このような理由から、モスクには”人”を想起させる絵画も像も存在しない。

ではどこに向かって祈るのか?

「メッカ」の方向

膝と頭をつけてお祈りをする部屋(空間)には、「ミフラーブ」と呼ばれる、メッカの方向を示す壁が置かれている。

シェイク・ザイード・グランド・モスクではこの空間の撮影が禁止されていたため、こちらの写真はイメージ図として。

メッカとはどこか?

サウジアラビアにあるイスラム教の聖地のことである。 ムハンマドが生まれた場所だ。

世界中にあるモスクはこのメッカの方向をもとに建設されているのだ。

余談だが、私が東南アジア~中東のモスクを訪れていたとき、あることが気になっていた。

午後にモスクに行ってモスクの正面(入り口側)から写真を撮ると、いつも逆光になってしまう。 

そして、太陽が沈む方向や東南アジア側から見たメッカの位置を考えたとき、これが偶然でないことに気づき、合点がいったものである。

モスクの正面から青空の写真を撮りたければ午前中、モスクの背後の夕日とともに写真を撮りたければ夕方の訪問をおすすめする。
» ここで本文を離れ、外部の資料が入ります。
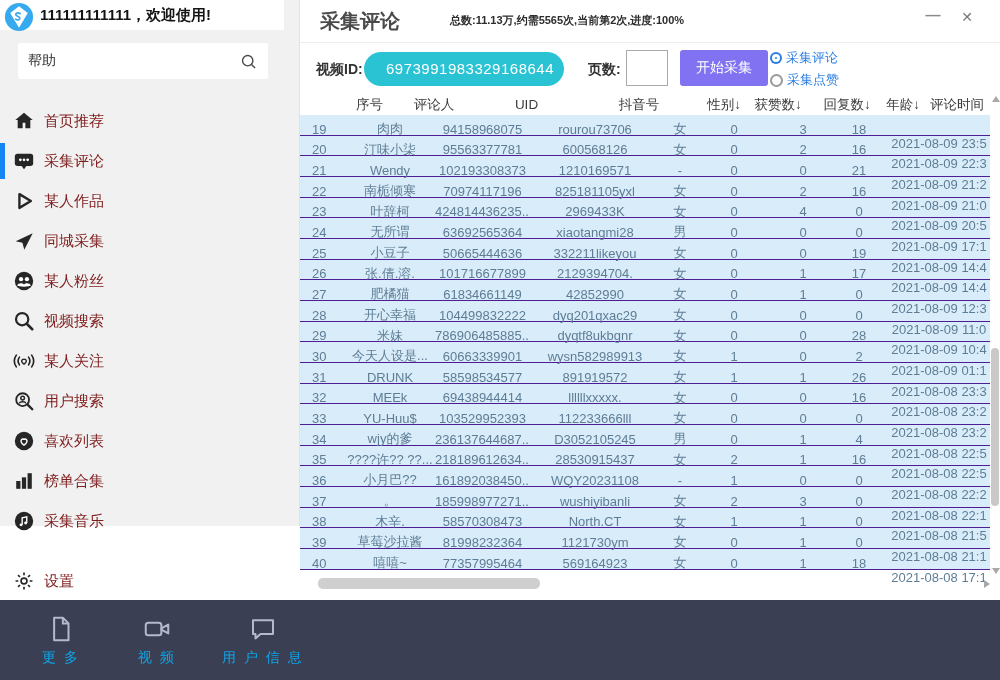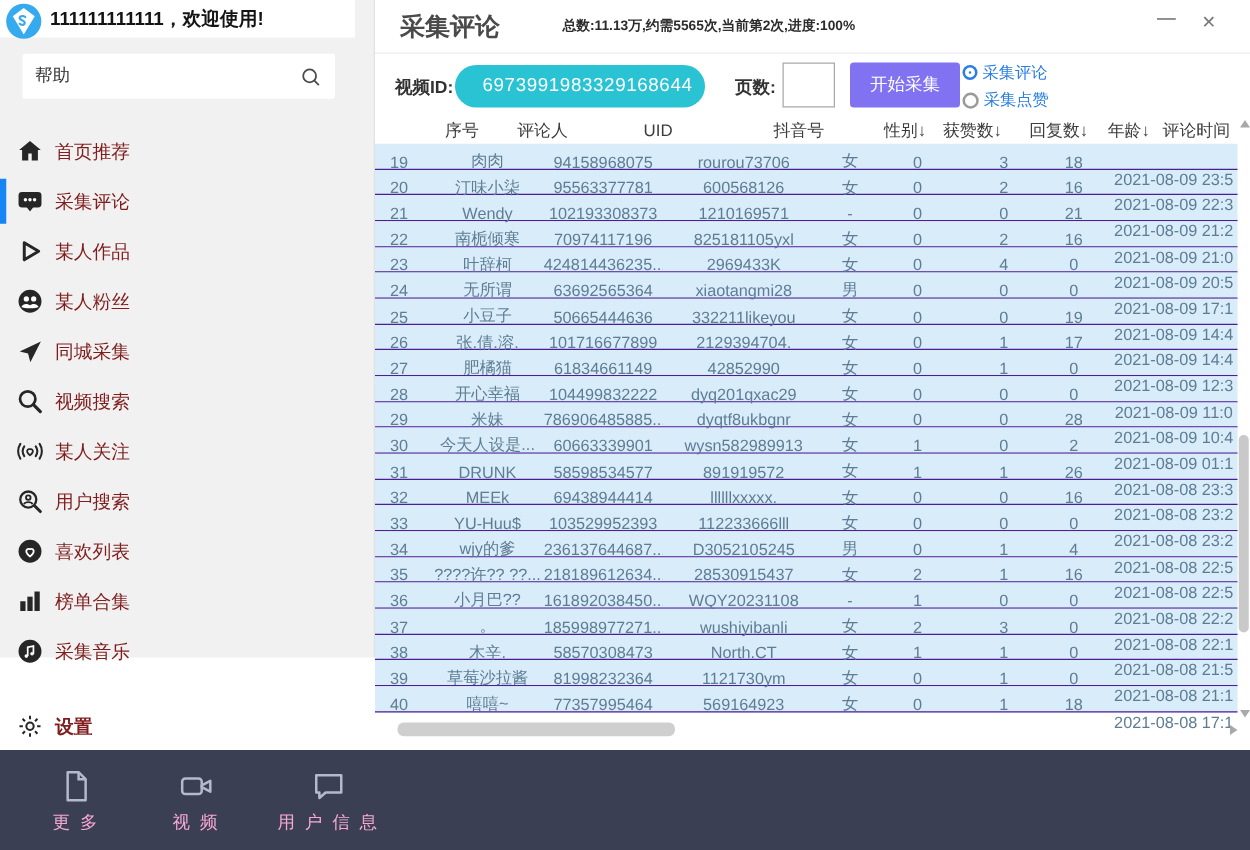"某人粉丝" div.side-item { order: before "同城采集" -> after "同城采集" }
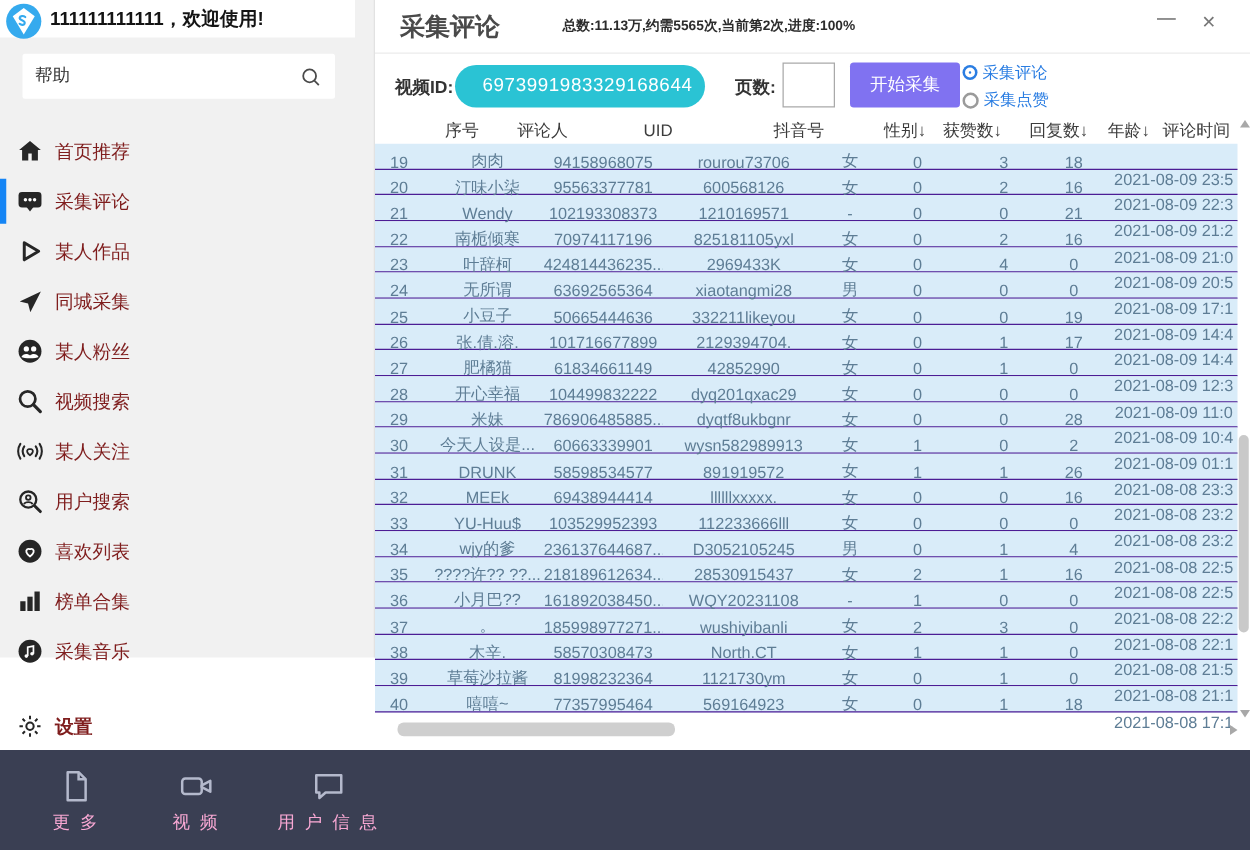"设置" #side-bottom { font-weight: bold -> none }
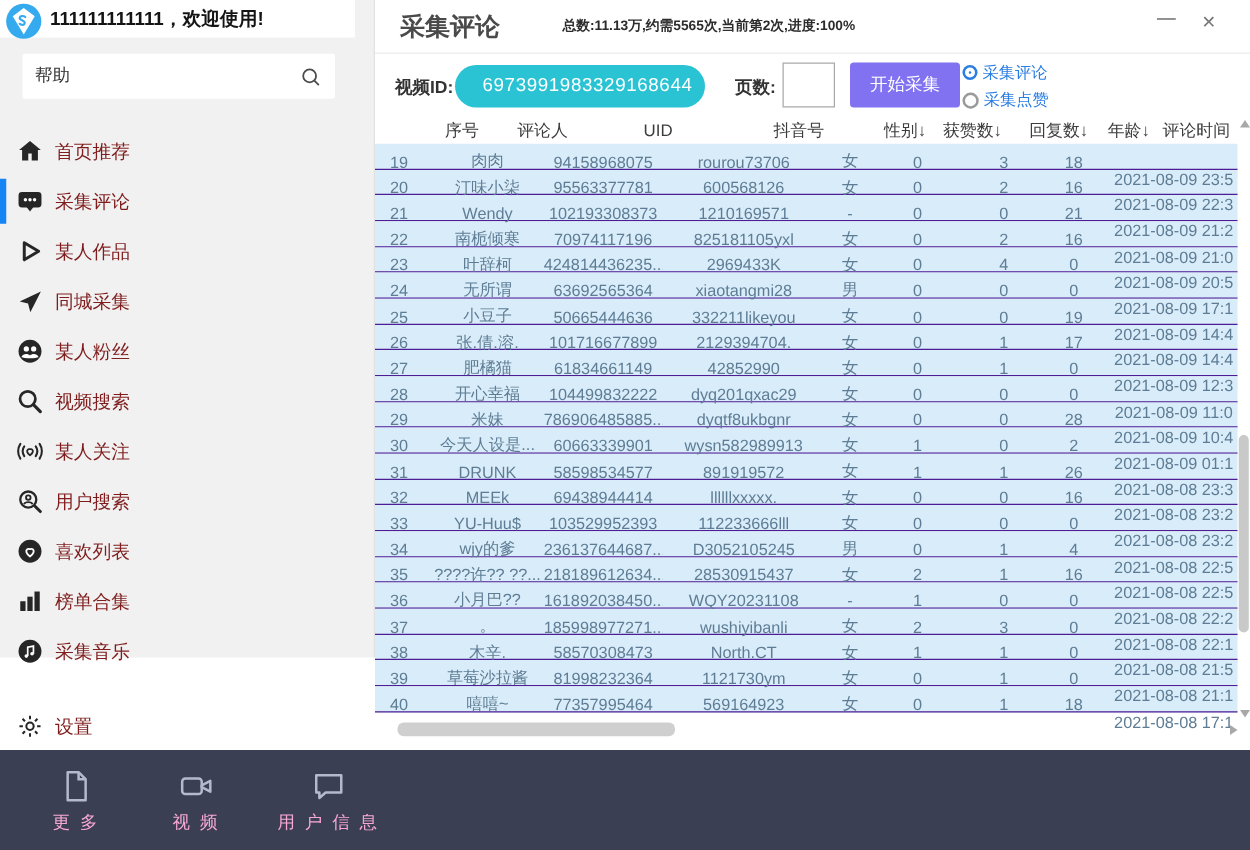"更 多" .foot-item .flbl { color: #f9a8d4 -> #0ea5e9 }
(サウジアラビアから東にあるモスクに限る。)

幾何学模様(アラベスク)

先に述べた通り、偶像崇拝禁止のイスラム教の礼拝堂モスクには、人を想起させる装飾は存在しない。イスラム教に天使なんていない。

引き換えに、「アラベスク」と呼ばれる幾何学模様の壁面装飾に注目したい。

この幾何学模様は、模様がとぎれなくずっと続いていることも相まって、イスラム教徒にとって「無限」を意味するらしい。

イスラム教の象徴的な存在である月や星をはじめ、花・草・水・土などの壁画のモチーフとなる自然はすべて無限に存在するものだ。イスラム教徒の自然観を示しているともいえるのだろう。


私はイスラム教徒でもないし、宗教学者でもない。しかし、モスクに出会ってからというもの、イスラム教の世界に魅了されてしまっている。

みなさんもモスクを訪れた際には、その世界観にどっぷりつかってみてほしいと思う。